2010年を通して金価格の平均値は一オンス=1225ドルだった。これが2011年には同1572ドルとなった(九月の場中、一オンス=1920ドル94セントをつけて史上最高値となった)。
「にも関わらずインドと中国の購買意欲は留まるところを知らず、2011年に中国は合計769トンもの金塊を購入した(このうちの34%が投資目的と判明した)。前年比34%増。インドは2010年に1006トンを輸入したが、11年度は933トンとなって、以後ルピー暴落がおきたため2012年には確実に(金の輸入ランクで)、中国に抜かれるだろう」(ウォールストリート・ジャーナル、2月16日付け)。
金塊をたべるように購入し続ける中国、じつは南アをぬいて金産出量でも世界一である。コンゴ、アンゴラ、二ジュール、ジンバブエでは金鉱の利権をめぐって殺人事件まで起こっているが、どん欲に中国が買うからである。
したがって輸入量でインドの負けているとはいえ、国内産出量を合計すれば中国は過去三年ほど、世界一のゴールド消費国である。
日本は逆に金売りがブーム。

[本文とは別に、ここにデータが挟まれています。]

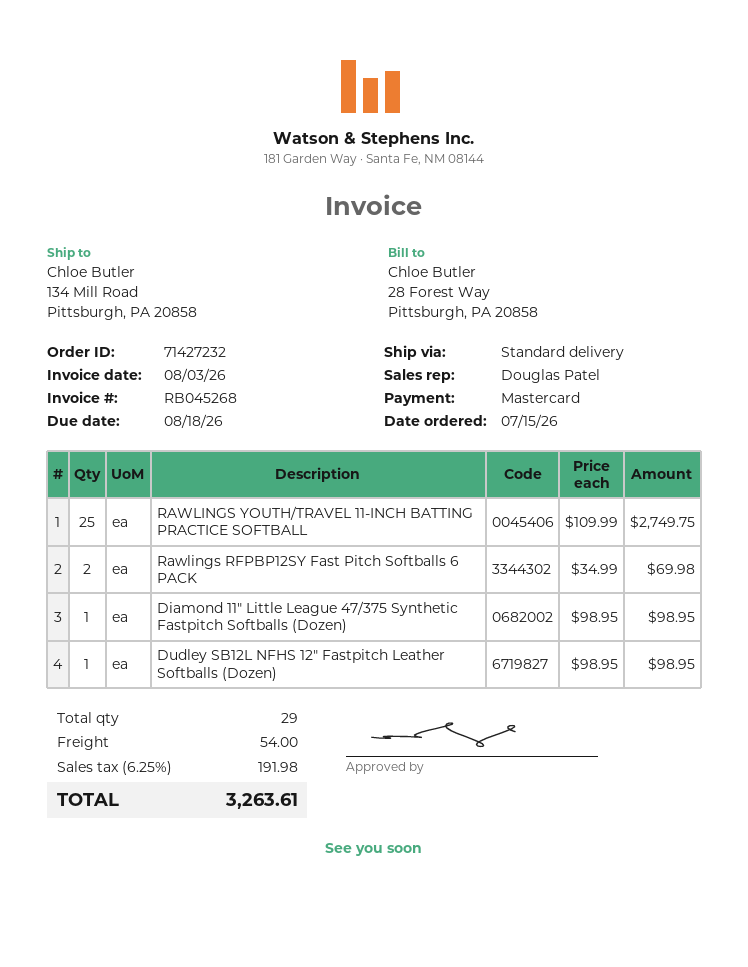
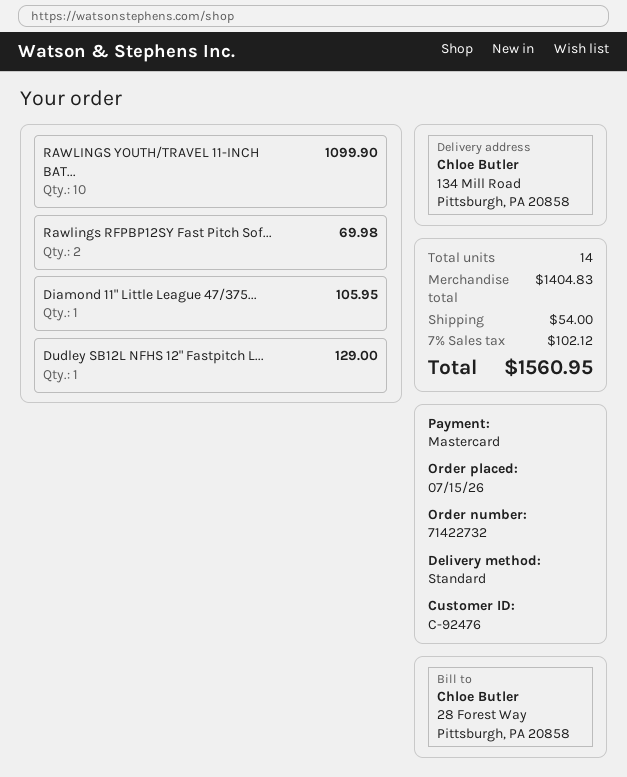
order number: 71427232 -> 71422732
RAWLINGS YOUTH/TRAVEL 11-INCH BATTING PRACTICE SOFTBALL: 25 for 2749.75 -> 10 for 1099.90
Diamond 11" Little League 47/375 Synthetic Fastpitch Softballs (Dozen): 1 for 98.95 -> 1 for 105.95
Dudley SB12L NFHS 12" Fastpitch Leather Softballs (Dozen): 1 for 98.95 -> 1 for 129.00
total quantity: 29 -> 14
tax: 6.25% = 191.98 -> 7% = 102.12
total: 3263.61 -> 1560.95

これらは90%以上が中国に輸出されていると推定されている。中古品も質流れも、地金に再生されて中国へ輸出される。換言すれば日本人は自らの通貨を信用している証拠である。
▼ティファニーで朝食を、のユーモアが分からないようだ
金地金によるタンス預金も飽和となると、中国人が次に向かったのはダイヤモンド市場だった。宝飾用ダイヤモンドは「給料の三ヶ月分が目安」などと根拠のない数字でウェディング市場を育てたデビアスとて、中国でダイヤがこんなに売れるとは考えていなかった。
ティファニーの成功を横目に、中国のダイヤモンド市場は、いきなり二倍となった(中国は日本とおなじく有名デパートにはティファニーの出店がある)。
中国での売れ筋はピンクのダイヤモンドだという。昨年、サザビースがジュネーブでおこなったダイヤモンド・オーションでは、黄色の「サンドロップ」というダイヤが1240万ドル(邦貨換算=およそ十億円弱)で落札されたが、おそらく中国人富豪ではないか、と囁かれた。
同年、香港でのオークションでは69カラットの黄色ダイヤモンドが出品され、350万ドル(2億8000万円)で落札された。
中国の金装飾品とダイヤモンドの巨大チェーンや周大福、ティファニー、そしてデビアスだが、すでに中国国内でもダイヤモンド研磨業が盛業をきわめ、大都市にはジュエリー・センターが開設されており、およそ三万人の研磨工がいるという。
アントワープから中国へ輸出された研磨済みのダイヤモンドは 2012年に50億ドルに達し、前年比25%増加となった。
これらの異変現象が示唆するのは人民元の異変予兆、ちかく人民元の大幅切り下げが実現するのではないのか?